Task data.

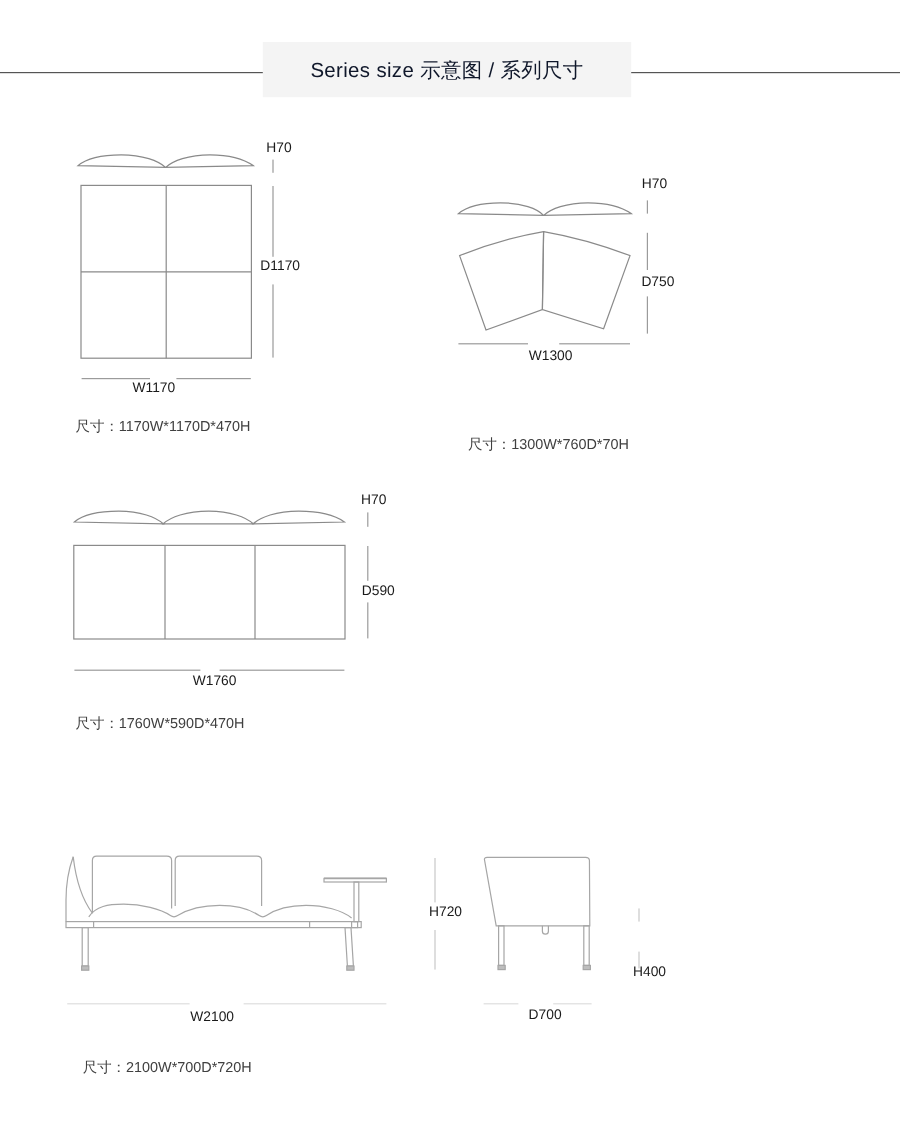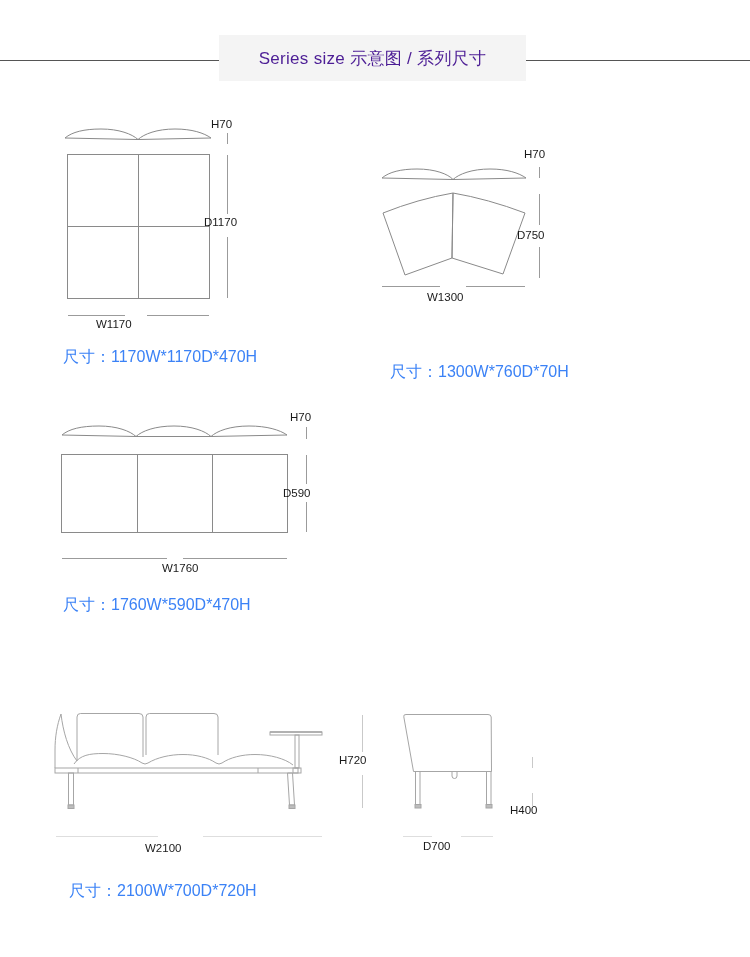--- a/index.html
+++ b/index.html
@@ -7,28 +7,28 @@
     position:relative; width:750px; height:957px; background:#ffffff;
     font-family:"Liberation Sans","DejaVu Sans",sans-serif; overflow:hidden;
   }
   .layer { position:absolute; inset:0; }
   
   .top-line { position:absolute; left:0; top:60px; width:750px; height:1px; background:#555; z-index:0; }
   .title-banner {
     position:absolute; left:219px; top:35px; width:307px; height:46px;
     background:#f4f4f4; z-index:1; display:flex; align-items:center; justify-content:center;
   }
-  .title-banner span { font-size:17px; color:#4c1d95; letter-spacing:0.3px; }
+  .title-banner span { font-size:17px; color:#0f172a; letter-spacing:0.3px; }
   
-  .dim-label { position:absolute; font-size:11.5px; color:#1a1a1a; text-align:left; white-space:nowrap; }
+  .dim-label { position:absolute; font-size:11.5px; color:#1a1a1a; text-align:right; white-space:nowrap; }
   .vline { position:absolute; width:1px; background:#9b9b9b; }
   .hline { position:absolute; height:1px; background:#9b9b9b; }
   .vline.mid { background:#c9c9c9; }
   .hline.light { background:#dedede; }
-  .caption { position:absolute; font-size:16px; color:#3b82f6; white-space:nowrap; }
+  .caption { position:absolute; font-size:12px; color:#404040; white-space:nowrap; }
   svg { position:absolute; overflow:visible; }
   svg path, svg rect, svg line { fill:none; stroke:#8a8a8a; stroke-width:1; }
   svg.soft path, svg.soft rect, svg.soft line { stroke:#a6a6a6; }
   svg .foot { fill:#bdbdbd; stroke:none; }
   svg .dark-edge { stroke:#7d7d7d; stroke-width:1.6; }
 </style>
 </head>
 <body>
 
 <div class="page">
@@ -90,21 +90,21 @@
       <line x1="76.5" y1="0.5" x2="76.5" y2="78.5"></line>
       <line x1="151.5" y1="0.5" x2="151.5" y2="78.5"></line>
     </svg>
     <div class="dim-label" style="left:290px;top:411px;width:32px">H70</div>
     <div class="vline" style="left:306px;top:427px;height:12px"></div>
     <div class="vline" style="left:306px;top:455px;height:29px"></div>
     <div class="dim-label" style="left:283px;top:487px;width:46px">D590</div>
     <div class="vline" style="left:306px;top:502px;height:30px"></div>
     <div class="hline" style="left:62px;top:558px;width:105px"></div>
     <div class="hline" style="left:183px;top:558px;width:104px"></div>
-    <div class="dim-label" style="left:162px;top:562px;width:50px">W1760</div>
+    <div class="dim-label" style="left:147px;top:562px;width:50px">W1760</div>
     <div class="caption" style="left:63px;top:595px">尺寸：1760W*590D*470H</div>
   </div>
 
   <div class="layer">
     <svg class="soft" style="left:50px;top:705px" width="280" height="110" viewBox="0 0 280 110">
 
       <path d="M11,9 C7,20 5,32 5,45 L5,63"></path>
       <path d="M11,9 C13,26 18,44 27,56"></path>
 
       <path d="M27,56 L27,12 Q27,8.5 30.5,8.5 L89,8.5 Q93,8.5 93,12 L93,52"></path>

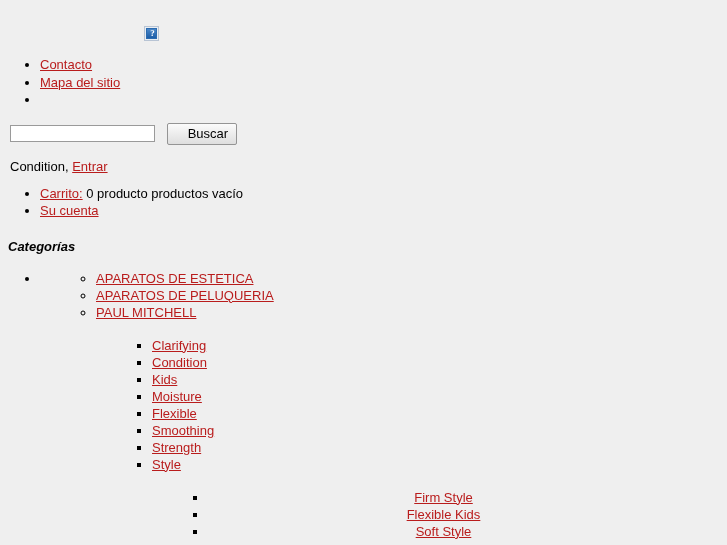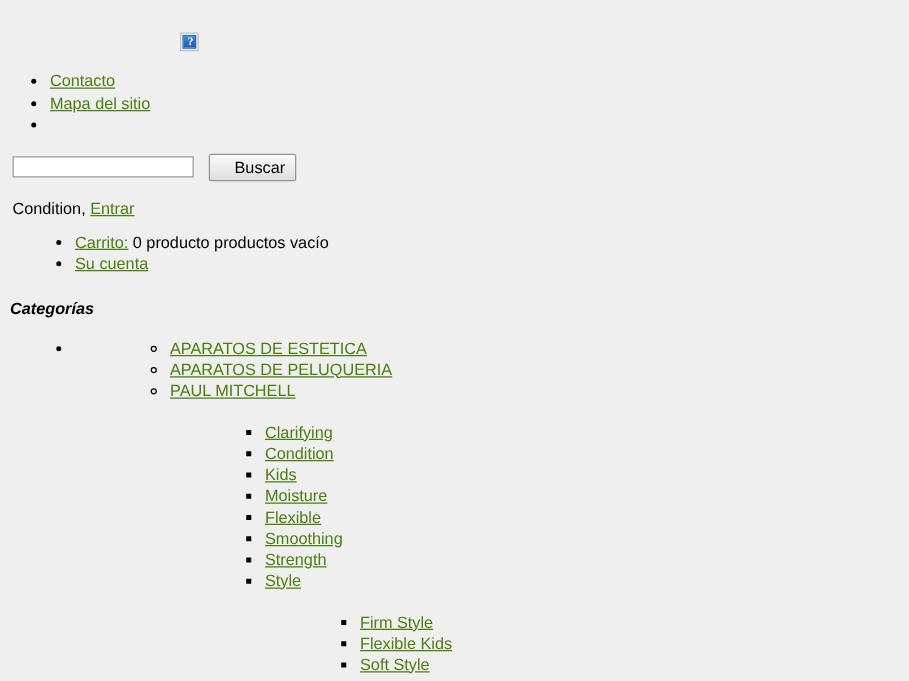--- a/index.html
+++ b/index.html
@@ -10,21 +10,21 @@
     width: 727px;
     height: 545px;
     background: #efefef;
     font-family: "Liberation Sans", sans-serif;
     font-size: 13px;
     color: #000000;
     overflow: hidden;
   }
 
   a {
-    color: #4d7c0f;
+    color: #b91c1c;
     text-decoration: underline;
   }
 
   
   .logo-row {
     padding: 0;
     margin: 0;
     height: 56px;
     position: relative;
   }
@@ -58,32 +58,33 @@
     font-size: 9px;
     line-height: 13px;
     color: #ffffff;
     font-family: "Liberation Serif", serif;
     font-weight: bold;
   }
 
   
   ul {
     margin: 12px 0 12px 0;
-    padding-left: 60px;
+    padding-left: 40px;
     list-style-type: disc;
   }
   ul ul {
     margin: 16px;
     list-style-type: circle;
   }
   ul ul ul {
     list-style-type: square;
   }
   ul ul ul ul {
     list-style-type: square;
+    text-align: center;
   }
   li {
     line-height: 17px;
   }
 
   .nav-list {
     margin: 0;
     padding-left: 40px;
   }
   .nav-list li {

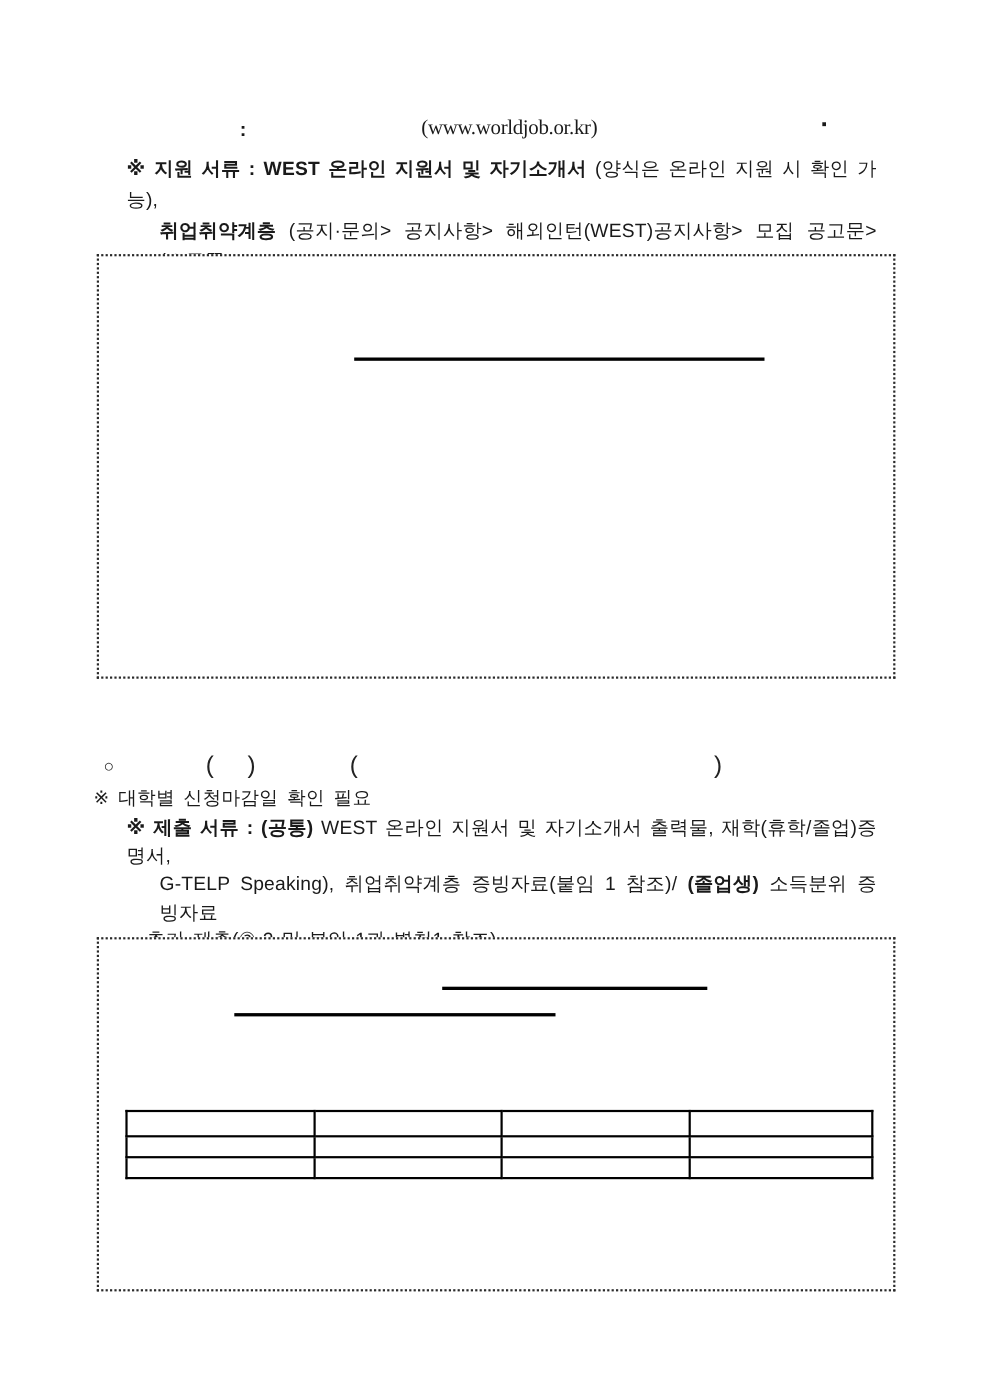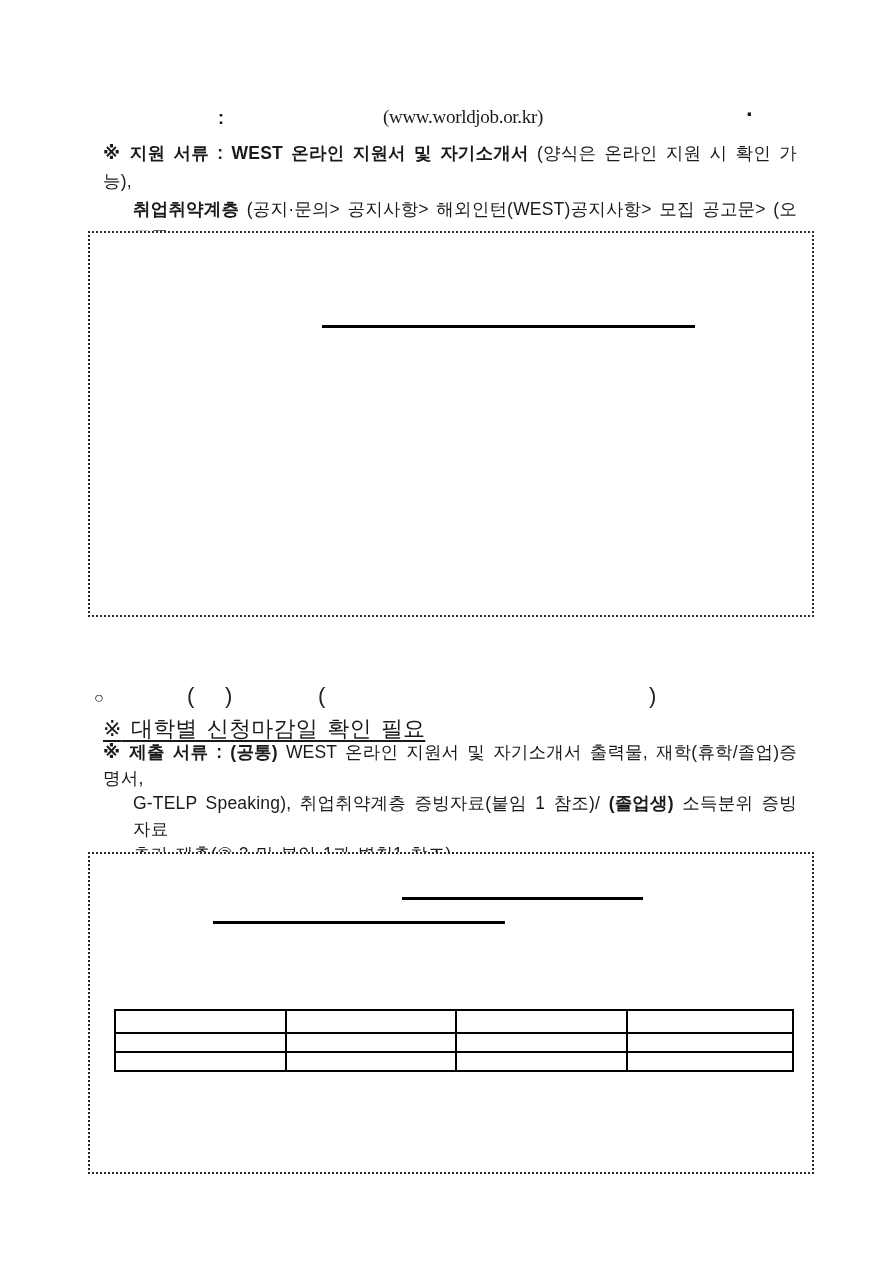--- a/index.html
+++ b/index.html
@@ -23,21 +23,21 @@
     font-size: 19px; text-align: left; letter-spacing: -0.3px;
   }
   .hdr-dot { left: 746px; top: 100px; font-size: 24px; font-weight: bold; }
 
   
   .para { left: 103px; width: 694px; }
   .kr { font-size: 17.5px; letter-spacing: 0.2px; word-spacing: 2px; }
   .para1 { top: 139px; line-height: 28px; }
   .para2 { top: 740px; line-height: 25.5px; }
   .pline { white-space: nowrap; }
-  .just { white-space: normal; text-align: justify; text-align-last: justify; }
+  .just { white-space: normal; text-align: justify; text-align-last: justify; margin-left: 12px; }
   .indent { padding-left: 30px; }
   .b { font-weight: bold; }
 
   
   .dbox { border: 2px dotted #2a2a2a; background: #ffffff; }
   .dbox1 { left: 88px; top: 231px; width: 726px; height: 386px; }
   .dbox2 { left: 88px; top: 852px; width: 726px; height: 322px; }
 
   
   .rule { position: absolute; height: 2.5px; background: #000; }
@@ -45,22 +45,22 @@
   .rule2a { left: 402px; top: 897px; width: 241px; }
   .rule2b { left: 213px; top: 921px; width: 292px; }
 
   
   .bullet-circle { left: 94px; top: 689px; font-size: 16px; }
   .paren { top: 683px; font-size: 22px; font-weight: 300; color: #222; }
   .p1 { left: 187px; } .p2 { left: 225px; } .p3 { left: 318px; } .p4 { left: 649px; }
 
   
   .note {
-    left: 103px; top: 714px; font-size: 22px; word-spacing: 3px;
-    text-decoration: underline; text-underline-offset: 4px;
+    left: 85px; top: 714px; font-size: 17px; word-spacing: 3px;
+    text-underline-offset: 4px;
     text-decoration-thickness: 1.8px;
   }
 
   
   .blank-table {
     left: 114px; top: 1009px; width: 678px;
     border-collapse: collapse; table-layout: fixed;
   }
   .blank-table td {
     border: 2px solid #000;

Exercise prompt. Transcribe the records above from the line holding "-23,21 +23,21 @@" down to the line holding "139px; line-height: 28px;", inclusive, without adding anything.

Answer for the task.
@@ -23,21 +23,21 @@
     font-size: 19px; text-align: left; letter-spacing: -0.3px;
   }
   .hdr-dot { left: 746px; top: 100px; font-size: 24px; font-weight: bold; }
 
   
   .para { left: 103px; width: 694px; }
   .kr { font-size: 17.5px; letter-spacing: 0.2px; word-spacing: 2px; }
   .para1 { top: 139px; line-height: 28px; }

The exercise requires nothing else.